The 138th Mixed Brigade was a unit of the Spanish Republican Army that took part in the Spanish Civil War.

History 
The unit was created in May 1937 from elements of the 2nd Division of the People's Army of Catalonia, under the command of the Lieutenant Colonel of the Civil Guard Mauricio García Ezcurra. The brigade was assigned to the 33rd Division, initially heading to the Andalusian front and later, to the front of Guadalajara, where it spent the rest of the conflict.

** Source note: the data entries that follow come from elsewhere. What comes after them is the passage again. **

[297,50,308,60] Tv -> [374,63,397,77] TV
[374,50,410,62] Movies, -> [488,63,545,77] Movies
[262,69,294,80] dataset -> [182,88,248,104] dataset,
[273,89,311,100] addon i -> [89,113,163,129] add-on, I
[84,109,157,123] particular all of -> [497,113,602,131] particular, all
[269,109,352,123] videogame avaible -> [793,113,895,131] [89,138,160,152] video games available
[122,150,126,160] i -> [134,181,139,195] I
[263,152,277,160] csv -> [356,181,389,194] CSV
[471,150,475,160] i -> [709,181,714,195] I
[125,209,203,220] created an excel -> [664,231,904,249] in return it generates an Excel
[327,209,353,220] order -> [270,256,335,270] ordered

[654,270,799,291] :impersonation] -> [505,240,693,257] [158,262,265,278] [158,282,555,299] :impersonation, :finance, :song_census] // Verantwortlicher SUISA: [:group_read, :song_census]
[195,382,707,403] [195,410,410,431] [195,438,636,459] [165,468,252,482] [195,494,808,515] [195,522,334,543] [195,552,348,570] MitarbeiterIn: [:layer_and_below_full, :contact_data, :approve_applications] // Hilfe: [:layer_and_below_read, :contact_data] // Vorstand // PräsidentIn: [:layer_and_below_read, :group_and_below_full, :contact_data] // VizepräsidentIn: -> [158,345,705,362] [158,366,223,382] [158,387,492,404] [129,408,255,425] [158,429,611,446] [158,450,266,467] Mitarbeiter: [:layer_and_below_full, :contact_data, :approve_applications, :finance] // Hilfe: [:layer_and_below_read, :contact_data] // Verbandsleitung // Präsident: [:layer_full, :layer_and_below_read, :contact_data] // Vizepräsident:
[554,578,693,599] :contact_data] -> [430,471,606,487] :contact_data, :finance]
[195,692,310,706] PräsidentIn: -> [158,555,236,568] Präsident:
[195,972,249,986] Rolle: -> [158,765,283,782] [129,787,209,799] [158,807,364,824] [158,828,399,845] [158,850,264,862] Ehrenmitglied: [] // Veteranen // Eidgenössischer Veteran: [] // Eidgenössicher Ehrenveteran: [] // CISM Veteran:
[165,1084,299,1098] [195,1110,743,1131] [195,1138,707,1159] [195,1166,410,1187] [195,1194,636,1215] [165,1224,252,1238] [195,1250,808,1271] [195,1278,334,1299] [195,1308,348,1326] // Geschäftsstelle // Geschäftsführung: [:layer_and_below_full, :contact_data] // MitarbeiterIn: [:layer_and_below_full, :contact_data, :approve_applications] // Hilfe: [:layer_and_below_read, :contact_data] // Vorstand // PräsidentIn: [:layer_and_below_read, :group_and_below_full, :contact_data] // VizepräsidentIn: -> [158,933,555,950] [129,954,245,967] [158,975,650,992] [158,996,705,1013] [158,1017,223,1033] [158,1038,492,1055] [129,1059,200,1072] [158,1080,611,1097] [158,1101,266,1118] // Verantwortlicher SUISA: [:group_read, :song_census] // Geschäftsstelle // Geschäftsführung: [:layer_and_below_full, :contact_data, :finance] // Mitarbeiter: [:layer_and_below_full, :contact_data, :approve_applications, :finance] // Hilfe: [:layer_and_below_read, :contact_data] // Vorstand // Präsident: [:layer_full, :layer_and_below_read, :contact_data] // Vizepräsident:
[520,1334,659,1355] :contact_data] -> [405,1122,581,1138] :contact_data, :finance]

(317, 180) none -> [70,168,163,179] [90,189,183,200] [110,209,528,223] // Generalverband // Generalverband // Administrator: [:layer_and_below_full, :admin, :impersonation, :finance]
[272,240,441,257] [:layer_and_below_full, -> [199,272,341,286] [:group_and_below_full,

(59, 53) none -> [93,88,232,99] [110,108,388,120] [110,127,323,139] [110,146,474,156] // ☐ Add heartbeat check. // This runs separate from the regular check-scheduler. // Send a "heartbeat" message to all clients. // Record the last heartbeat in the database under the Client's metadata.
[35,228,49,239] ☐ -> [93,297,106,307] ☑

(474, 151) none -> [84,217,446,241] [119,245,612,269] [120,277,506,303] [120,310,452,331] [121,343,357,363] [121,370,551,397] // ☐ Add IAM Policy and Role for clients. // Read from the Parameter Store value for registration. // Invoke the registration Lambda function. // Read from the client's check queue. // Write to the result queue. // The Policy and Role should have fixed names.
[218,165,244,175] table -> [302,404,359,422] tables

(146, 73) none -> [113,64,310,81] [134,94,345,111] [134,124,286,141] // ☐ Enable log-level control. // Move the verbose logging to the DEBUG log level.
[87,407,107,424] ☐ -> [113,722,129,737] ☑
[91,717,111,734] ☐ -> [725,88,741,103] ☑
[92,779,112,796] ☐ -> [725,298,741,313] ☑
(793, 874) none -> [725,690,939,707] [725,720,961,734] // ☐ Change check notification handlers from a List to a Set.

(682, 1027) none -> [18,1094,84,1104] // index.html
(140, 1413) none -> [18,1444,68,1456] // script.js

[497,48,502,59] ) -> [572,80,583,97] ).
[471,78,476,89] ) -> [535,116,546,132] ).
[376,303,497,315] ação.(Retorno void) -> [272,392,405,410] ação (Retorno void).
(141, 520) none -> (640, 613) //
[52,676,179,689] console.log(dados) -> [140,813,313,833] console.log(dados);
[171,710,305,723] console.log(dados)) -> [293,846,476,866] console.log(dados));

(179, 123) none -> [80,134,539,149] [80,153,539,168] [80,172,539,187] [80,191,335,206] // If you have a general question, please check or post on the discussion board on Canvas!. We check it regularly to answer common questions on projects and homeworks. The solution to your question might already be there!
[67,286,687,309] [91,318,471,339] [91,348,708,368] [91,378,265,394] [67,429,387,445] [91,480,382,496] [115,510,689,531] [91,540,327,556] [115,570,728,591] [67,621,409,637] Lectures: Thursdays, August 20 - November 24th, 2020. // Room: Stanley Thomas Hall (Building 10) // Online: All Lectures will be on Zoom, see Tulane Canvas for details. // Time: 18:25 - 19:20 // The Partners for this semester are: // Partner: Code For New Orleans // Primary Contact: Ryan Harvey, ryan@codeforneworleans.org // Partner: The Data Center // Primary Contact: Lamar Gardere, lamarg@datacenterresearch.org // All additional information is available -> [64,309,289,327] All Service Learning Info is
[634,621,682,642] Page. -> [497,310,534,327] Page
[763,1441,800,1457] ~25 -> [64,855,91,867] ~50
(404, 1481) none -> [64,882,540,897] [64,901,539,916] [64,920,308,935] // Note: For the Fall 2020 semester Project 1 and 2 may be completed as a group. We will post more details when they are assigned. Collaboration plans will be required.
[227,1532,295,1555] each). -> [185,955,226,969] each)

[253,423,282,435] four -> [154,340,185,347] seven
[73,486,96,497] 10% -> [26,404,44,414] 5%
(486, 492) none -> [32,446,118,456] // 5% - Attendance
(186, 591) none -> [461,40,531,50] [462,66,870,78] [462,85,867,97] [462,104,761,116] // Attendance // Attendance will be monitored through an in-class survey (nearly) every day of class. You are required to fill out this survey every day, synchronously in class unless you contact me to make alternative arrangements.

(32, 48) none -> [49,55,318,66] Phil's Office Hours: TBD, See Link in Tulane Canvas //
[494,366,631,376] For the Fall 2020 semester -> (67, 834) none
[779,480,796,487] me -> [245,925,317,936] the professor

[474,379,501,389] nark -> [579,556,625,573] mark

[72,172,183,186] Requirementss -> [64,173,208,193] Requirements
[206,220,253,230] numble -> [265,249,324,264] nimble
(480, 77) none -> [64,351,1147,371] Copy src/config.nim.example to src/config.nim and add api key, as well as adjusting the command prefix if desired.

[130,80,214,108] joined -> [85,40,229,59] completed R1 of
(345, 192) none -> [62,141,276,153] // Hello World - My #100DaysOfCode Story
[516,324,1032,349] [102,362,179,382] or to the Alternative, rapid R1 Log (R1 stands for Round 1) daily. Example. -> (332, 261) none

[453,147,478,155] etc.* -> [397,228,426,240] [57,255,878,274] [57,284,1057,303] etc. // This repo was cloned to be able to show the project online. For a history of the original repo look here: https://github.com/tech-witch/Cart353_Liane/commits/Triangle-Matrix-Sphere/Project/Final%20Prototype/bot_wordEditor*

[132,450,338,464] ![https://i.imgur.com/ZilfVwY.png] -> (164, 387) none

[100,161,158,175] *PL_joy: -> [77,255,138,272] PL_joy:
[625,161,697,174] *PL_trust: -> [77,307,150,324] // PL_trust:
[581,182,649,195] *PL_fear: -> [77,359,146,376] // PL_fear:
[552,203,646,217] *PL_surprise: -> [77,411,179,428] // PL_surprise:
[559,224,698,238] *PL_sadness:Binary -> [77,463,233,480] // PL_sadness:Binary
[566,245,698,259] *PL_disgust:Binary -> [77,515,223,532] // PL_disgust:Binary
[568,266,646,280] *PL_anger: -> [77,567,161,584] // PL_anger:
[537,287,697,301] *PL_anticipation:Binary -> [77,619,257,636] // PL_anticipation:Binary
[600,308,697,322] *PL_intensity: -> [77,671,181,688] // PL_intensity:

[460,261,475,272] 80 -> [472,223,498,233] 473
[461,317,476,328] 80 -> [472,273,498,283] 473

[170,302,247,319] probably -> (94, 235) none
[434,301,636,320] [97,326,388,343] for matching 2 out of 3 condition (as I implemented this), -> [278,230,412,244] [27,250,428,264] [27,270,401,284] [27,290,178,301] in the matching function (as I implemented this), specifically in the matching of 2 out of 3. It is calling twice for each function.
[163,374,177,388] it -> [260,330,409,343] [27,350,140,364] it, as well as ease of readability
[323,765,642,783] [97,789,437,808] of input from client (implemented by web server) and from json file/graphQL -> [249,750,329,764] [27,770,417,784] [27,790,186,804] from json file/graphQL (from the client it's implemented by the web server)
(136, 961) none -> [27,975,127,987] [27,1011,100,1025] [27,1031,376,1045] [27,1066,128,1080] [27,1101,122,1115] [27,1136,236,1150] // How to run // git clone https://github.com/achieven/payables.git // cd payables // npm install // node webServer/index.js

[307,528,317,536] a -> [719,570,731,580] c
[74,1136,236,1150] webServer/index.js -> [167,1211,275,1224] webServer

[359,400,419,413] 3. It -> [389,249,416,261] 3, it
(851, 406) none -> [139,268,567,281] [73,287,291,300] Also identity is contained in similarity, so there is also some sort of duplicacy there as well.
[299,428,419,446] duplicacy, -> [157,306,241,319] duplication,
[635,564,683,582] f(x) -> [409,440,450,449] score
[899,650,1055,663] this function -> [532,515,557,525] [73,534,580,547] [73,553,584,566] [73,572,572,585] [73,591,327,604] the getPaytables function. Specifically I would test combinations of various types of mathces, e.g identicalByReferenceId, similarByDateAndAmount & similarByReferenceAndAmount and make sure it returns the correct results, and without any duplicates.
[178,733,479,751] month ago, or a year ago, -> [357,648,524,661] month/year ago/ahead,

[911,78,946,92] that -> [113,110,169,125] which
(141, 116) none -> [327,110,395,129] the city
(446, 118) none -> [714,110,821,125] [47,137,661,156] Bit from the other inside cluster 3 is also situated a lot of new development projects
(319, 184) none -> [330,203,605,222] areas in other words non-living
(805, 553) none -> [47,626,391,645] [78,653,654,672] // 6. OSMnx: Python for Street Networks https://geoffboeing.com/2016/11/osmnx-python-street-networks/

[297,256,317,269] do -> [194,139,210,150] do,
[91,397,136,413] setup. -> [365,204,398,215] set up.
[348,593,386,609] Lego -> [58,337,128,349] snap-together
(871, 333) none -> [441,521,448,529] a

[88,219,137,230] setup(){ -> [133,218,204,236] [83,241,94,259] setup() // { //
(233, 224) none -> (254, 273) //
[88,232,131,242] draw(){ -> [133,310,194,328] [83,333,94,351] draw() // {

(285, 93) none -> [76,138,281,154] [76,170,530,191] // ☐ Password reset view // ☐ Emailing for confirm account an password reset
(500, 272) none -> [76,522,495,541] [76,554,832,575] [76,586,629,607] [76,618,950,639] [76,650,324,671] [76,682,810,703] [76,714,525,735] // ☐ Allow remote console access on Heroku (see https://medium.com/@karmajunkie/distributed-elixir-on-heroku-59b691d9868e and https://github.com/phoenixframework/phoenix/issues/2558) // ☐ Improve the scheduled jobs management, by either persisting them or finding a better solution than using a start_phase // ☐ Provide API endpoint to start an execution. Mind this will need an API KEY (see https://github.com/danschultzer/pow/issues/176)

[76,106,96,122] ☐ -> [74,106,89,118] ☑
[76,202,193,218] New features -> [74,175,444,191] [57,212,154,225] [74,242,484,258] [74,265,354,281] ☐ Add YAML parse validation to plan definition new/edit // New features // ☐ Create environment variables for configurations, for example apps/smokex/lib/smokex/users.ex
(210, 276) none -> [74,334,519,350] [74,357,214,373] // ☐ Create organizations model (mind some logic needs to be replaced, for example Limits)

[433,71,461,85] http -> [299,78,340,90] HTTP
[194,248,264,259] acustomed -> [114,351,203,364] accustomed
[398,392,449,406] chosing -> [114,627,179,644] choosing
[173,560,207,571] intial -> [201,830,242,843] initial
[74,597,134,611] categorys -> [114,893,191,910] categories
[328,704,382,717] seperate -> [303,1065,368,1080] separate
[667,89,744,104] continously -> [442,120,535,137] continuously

Between 5 and 7 April 1938 it took part in the fighting that took place in the so-called "Vertice Cerro", in the province of Cuenca, facing fourteen enemy assaults against its positions that left the brigade seriously damaged. A few months later, in August, the 138th Mixed Brigade took part in various actions that took place in the Universal Mountains.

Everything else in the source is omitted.